++++ Data for the task

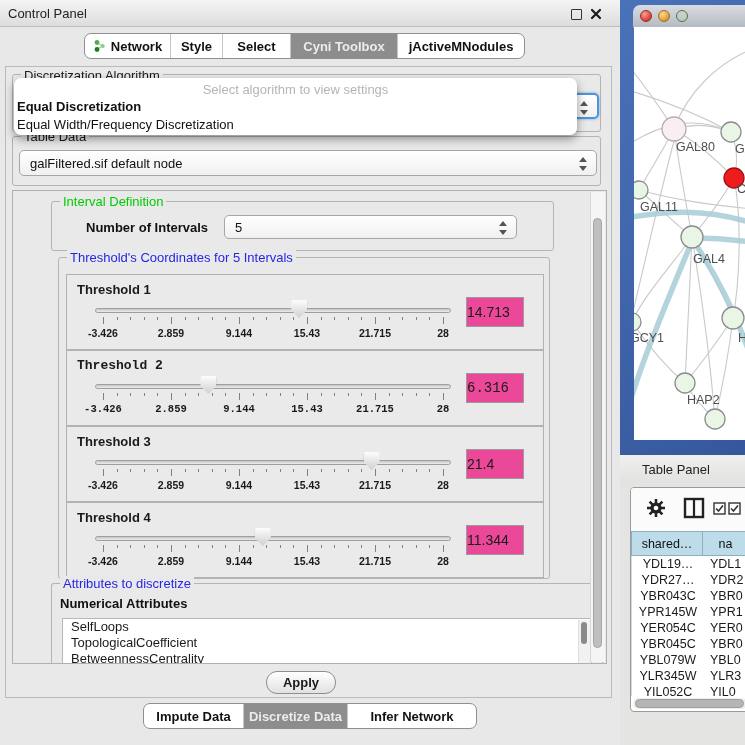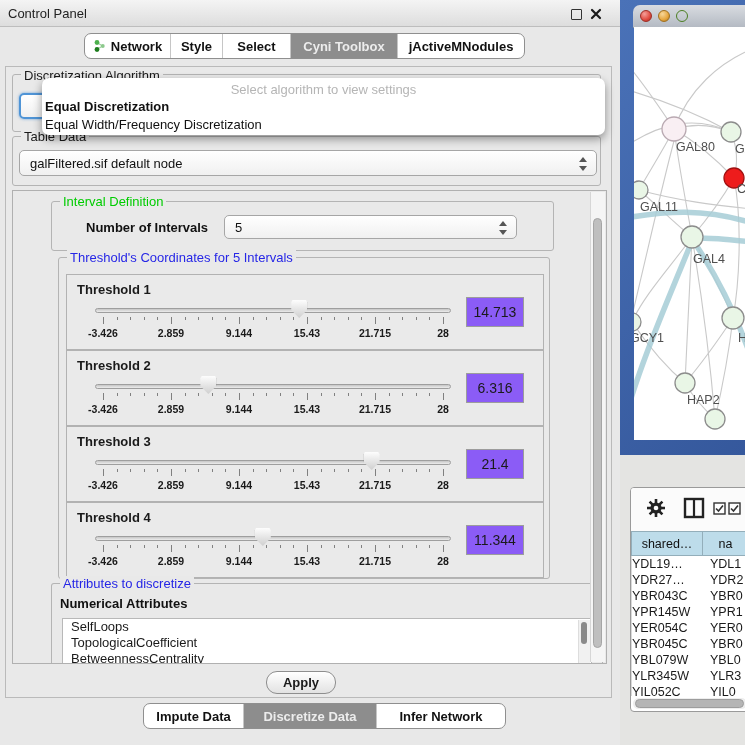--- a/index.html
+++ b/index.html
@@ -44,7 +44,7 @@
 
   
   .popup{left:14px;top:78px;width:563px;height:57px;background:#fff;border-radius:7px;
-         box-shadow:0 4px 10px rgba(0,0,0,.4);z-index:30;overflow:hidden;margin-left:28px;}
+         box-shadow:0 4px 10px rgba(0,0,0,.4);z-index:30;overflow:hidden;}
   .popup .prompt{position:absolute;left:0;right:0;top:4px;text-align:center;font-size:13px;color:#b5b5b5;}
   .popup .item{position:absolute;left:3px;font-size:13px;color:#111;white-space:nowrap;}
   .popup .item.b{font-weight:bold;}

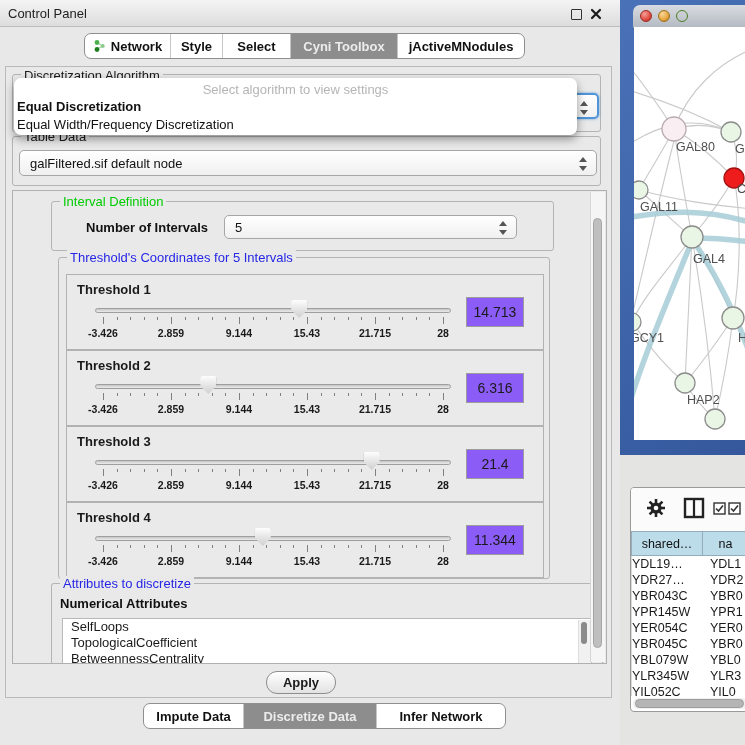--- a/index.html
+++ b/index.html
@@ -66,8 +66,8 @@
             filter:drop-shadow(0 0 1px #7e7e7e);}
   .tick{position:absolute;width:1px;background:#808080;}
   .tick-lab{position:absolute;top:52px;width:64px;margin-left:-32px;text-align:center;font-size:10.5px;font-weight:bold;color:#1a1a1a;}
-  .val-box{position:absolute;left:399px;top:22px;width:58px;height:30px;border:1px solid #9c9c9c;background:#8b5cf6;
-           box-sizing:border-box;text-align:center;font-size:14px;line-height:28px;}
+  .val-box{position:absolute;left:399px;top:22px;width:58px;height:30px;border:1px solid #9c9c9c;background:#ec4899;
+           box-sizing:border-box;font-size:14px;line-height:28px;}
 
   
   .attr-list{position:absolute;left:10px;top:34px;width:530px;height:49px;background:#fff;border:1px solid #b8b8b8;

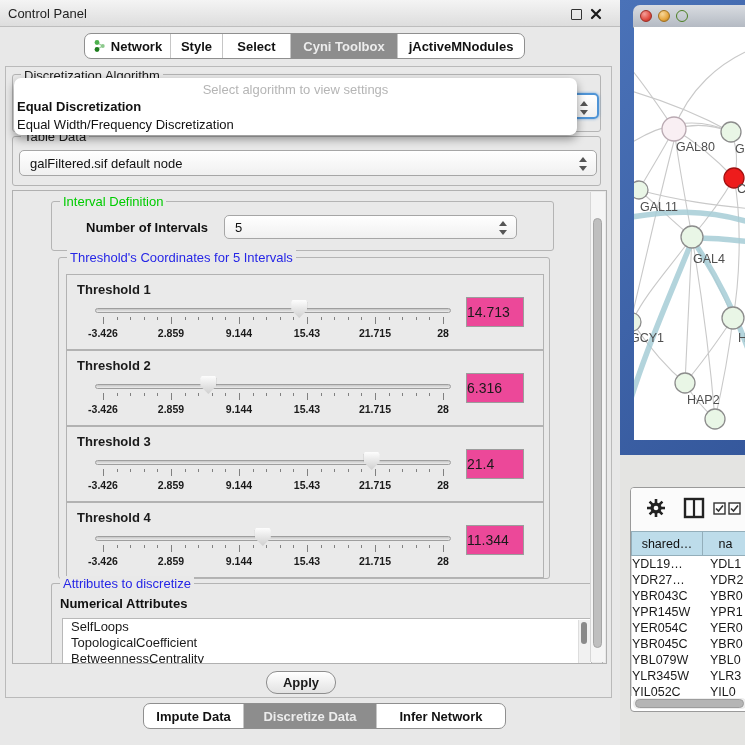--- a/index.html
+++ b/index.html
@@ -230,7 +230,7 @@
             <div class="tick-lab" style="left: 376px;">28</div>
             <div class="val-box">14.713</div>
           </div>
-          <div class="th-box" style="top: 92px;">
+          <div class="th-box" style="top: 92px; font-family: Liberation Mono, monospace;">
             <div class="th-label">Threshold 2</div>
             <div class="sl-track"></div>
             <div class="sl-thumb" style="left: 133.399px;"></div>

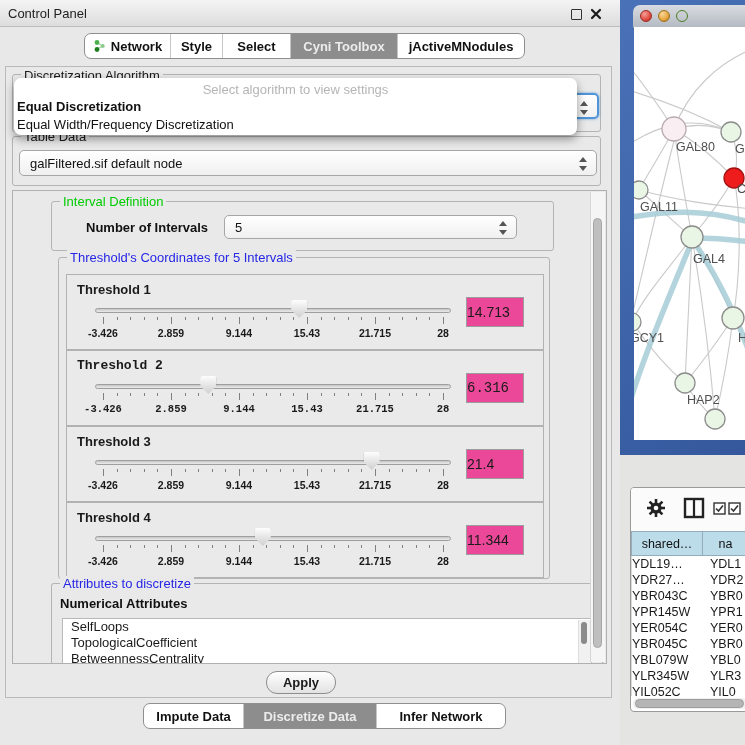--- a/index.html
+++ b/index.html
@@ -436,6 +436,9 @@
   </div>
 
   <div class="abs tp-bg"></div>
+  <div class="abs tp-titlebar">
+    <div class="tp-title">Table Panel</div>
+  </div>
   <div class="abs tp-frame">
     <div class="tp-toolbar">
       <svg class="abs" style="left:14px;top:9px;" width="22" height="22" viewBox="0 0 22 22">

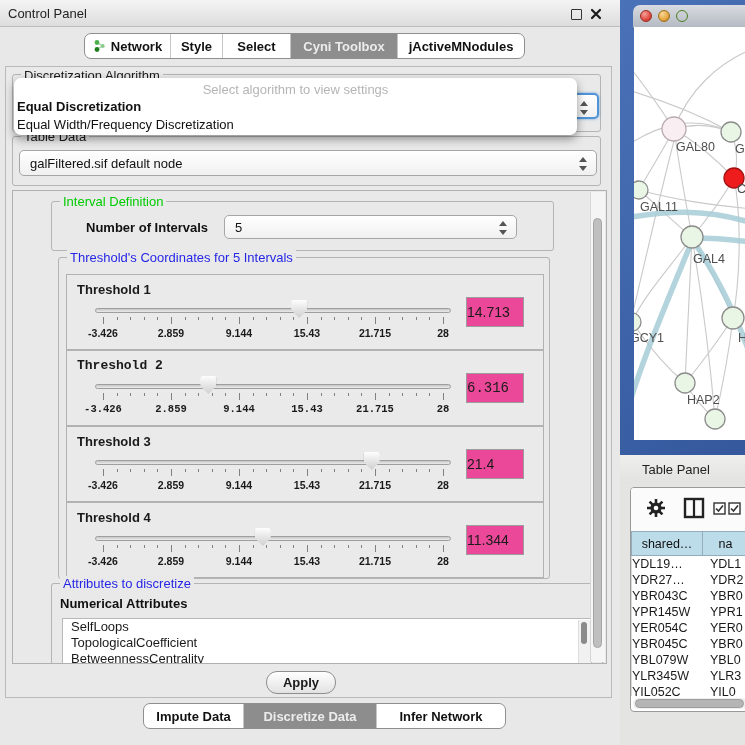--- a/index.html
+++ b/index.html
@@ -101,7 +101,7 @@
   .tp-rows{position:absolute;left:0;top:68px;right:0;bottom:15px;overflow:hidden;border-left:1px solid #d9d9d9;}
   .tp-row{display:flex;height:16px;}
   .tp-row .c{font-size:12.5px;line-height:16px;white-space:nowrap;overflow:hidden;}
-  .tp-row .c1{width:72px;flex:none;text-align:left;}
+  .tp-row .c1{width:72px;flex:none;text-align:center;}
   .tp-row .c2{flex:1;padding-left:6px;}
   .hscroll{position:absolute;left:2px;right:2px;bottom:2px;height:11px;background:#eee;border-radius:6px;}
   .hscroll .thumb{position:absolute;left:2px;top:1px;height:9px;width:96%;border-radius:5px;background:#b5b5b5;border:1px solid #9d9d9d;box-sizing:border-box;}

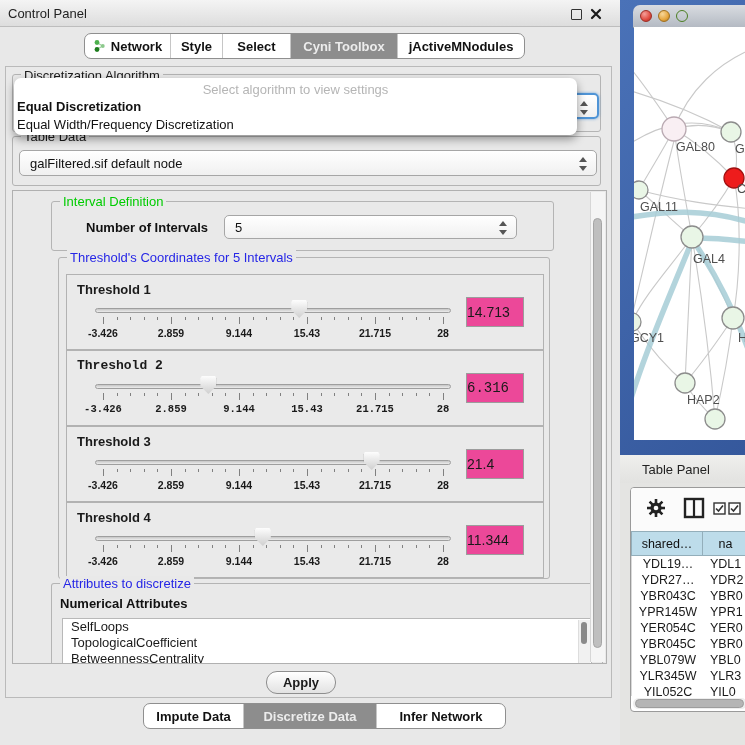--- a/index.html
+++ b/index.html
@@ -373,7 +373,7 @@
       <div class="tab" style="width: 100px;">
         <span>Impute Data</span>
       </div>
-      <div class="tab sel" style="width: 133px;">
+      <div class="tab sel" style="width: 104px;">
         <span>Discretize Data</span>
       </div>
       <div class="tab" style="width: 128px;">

++++++++

§ **Task brief**
Please state how many lines of the material contain the word "shadow", giving the number alone.

§ **Reply**
3